= 2009 Italian electoral law referendum =

Three abrogative referendums on the electoral law were held in Italy on 21–22 June 2009. They were promoted by Mario Segni, Giovanni Guzzetta, Arturo Parisi, Antonio Martino and Daniele Capezzone. With a turnout of 23.31% / 23.84%, the referendums did not reach the necessary quorum of 50% voters, so were not valid.

The three questions were about giving the majority prize to the most voted list in the Chamber of Deputies (question 1, purple ballot) and in the Senate (question 2, yellow ballot) as opposed to the most voted coalition, as is the current law, and about preventing politicians from standing in multiple constituencies at the same time (question 3, green ballot).
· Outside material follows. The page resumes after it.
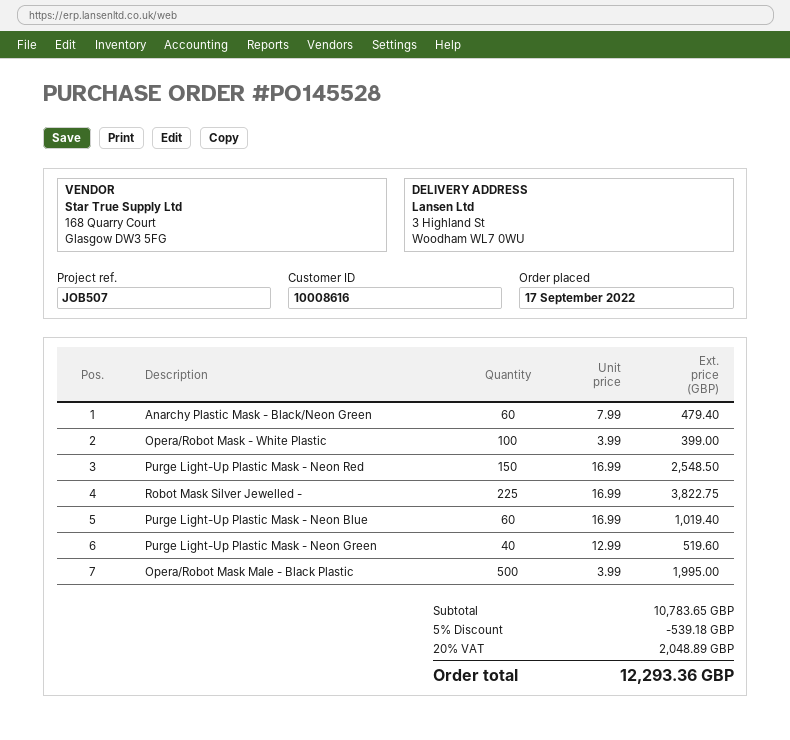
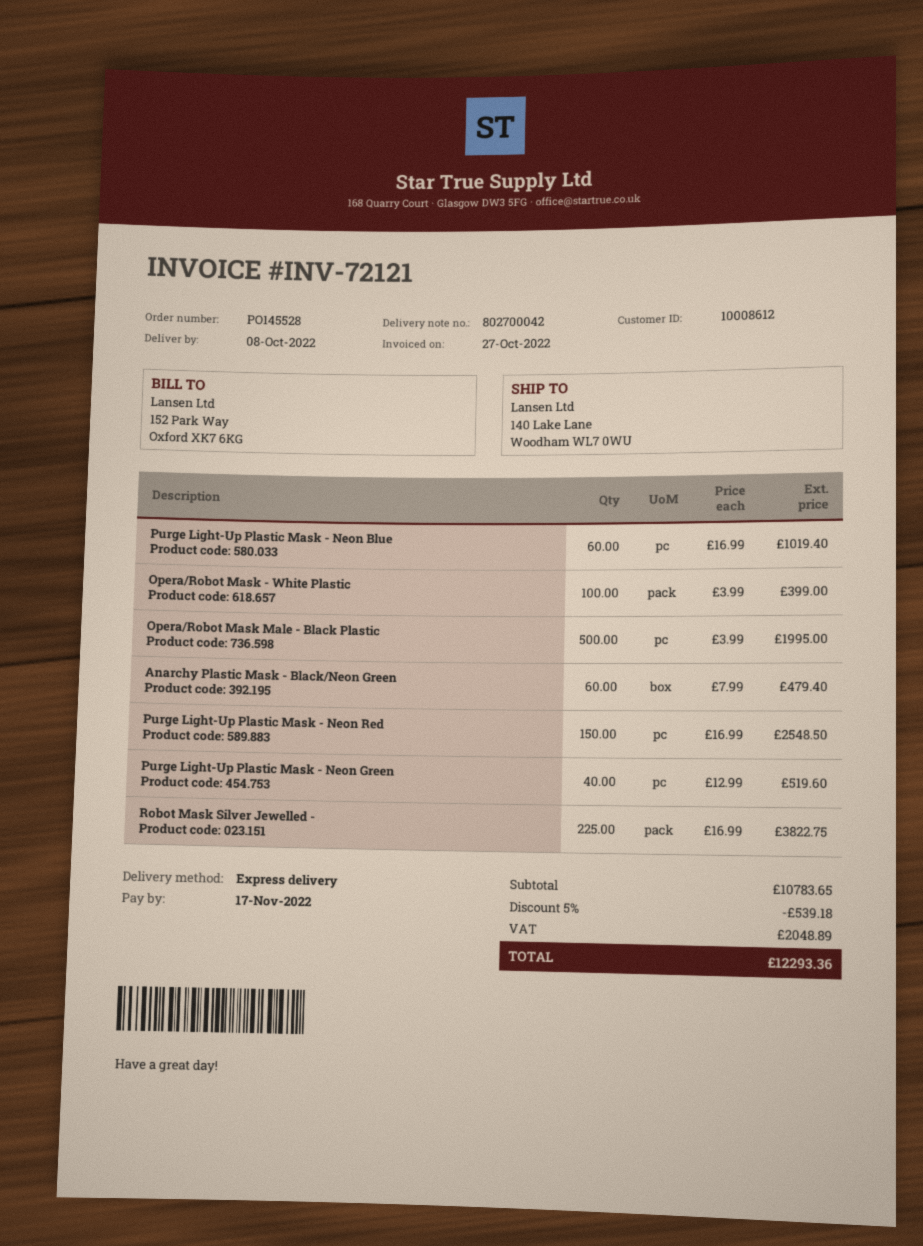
customer number: 10008616 -> 10008612
ship to: 3 Highland St, Woodham WL7 0WU -> 140 Lake Lane, Woodham WL7 0WU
The Promoting Committee and Democratic Party (PD) had proposed holding the referendums together with European Parliament elections, whereas The People of Freedom (PdL) as its main ally, the Lega Nord, opposed the referendums and answered that never, in Italian history, an election and a referendum were jointly celebrated.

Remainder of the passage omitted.